Third Day is one of my favorite groups so when Nigel James wrote a behind the scence book called Lessons from the Road I had to read it. What makes this book so unique is you get to view this group from the eyes of their pastor. So I am sharing with you a small sample of the book. I hope you find it as interesting as I did.
First chapter:
“From the beginning of Third Day we realized that we needed to have someone to speak into our lives as individuals and as a band. Through the years we have had many people, pastors, and friends travel with us. But of all those people, Nigel James has been the most important. He has allowed us and reminded us to be men of God first, and as a result, our music and ministry have reflected that. Nigel has kept us accountable to each other, to the church, and, of course, to our Lord. He has helped us to grow in our faith and has reminded us to stay focused on our calling and on what Third Day is really all about.” ~ Mac Powell, November 2006
Whenever people find out that I travel with Third Day as their road pastor, they always ask me the same two questions. The second question is, “Do you need someone to carry your bags?” I laugh politely and mention that I’m strong enough to carry my own bags. However, the first question needs a more serious answer. Everyone always asks me, “How did you get the job of Third Day’s road pastor?” Depending on how much time I have and how interested the person looks, I’ve got two possible replies. My short reply is that it is a “God thing”; and the longer reply, which explains the set of circumstances in which I’ve ended up working with the band, adds up to basically the same answer—it’s a God thing.

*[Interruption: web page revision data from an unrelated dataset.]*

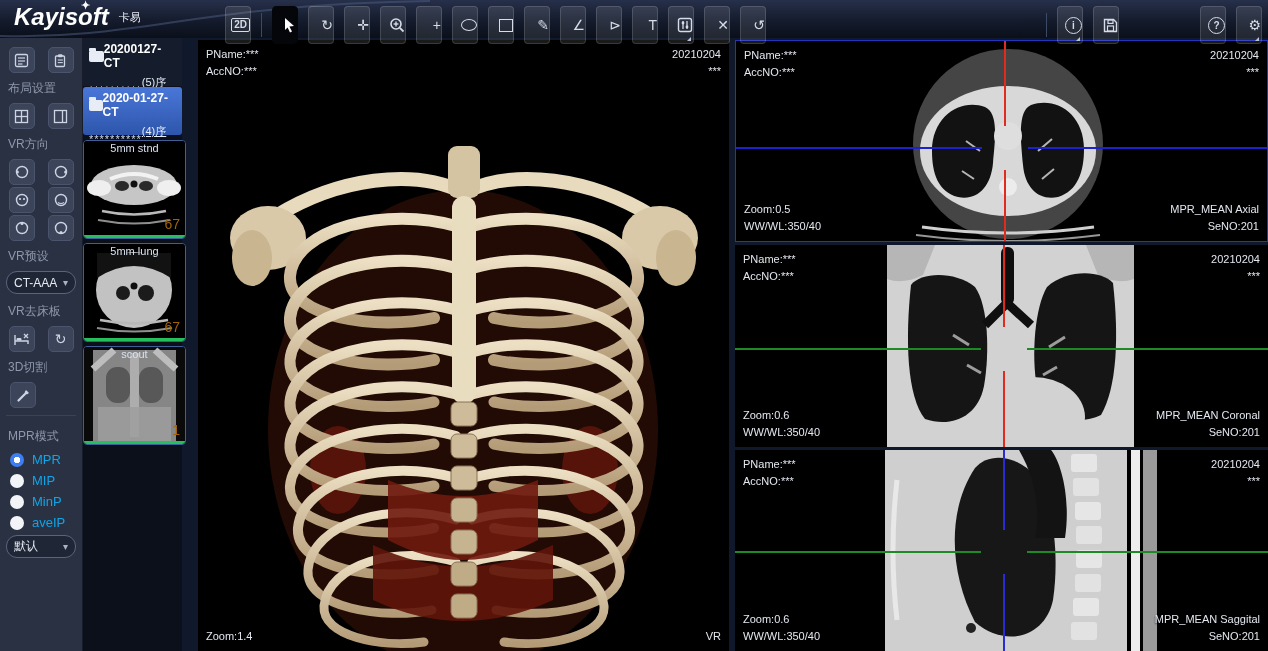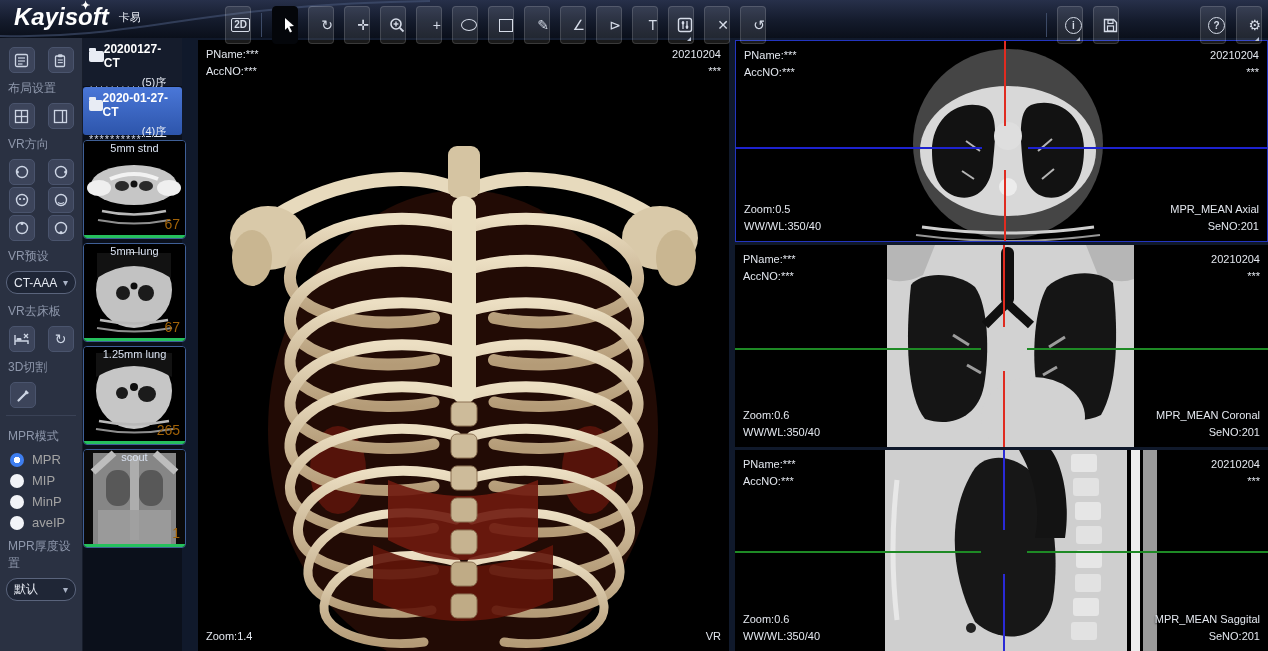"1.25mm lung" div.thumb { html: <div> <svg> <rect></rect> <circle></circle> <path></path> <circle></circle> <ellipse></ellipse> <circle></circle> <path></path> <path></path> </svg> <span>1.25mm lung</span> <span>265</span> <span></span> </div> -> none }
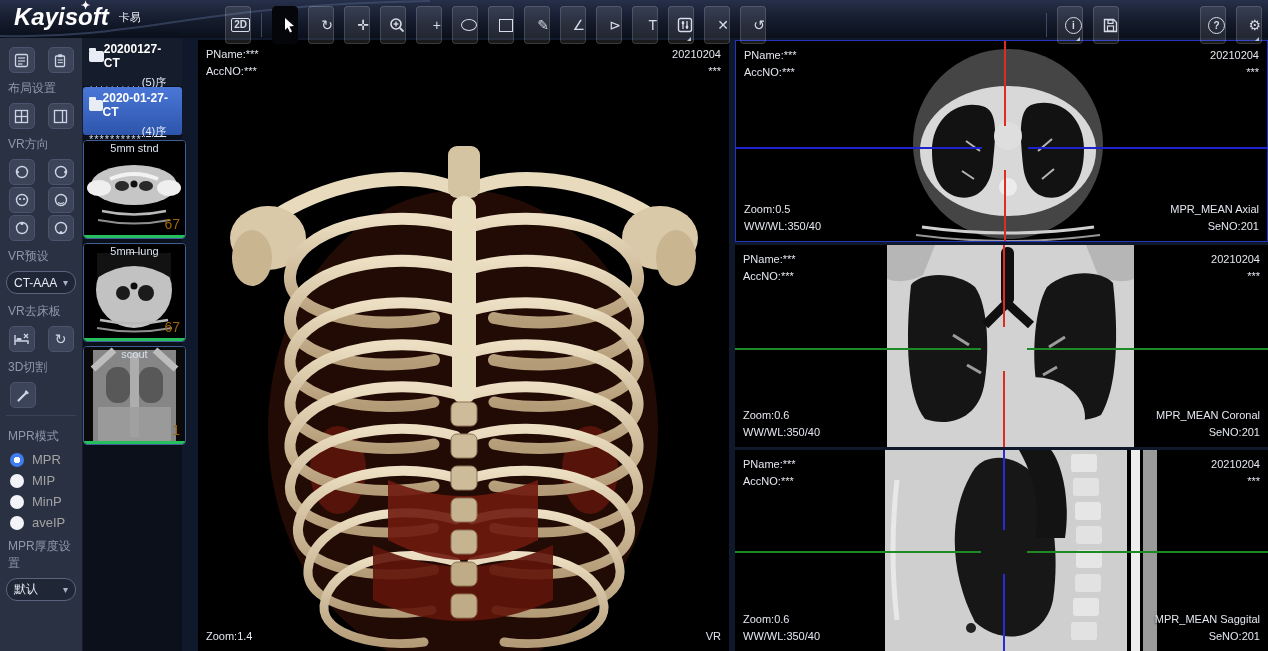"MPR" .radio-label { color: #a3a3a3 -> #0ea5e9 }
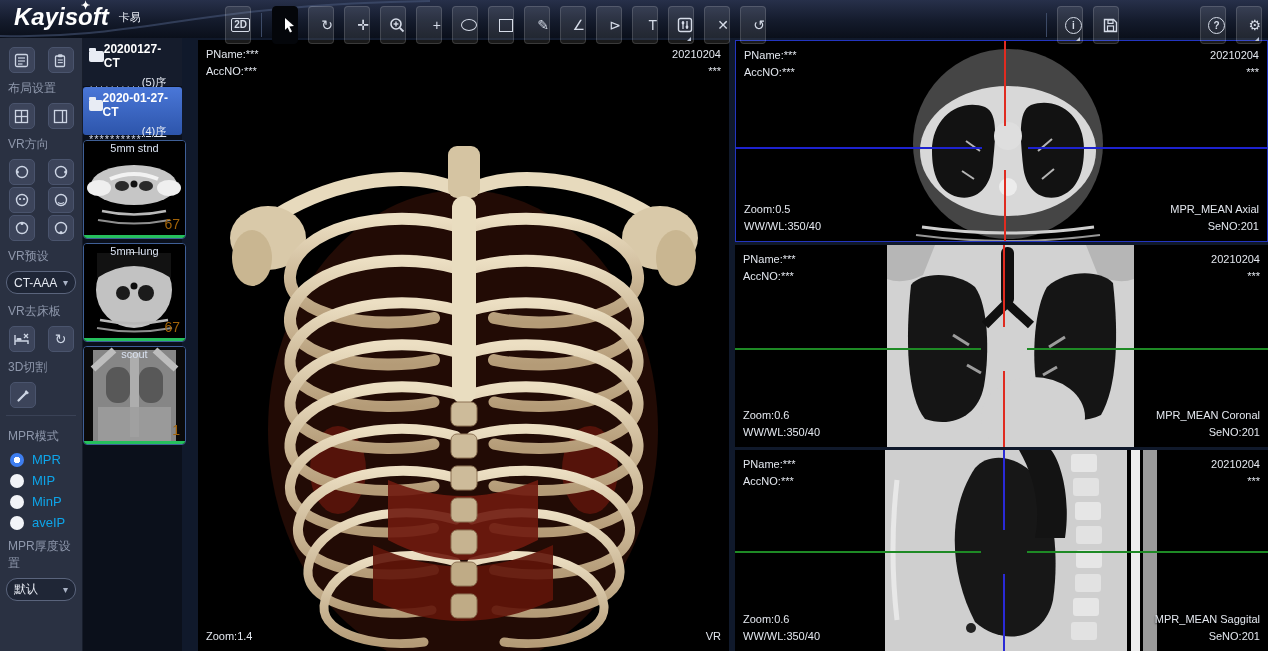"MPR厚度设置" div.sb-label { html: <div>MPR厚度设置</div> -> none }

If you think about the situation, it does seem to stretch the bounds of credibility that a man from Cardiff, Wales, in the UK would find himself in the privileged and responsible position of being spiritual adviser and friend to one of the most successful and influential bands in the history of Christian music. Equally unlikely is that their production manager would up root from his home in Australia to join the band’s crew, or that their merchandise manager is a missionary from Brazil. Yet that’s the way God often works: “For just as the heavens are higher than the earth, so are my ways higher than your ways and my thoughts higher than your thoughts” (Isaiah 55:9 nlt). So let me explain how God orchestrated my relationship with Brad, David, Mac, Mark, and Tai.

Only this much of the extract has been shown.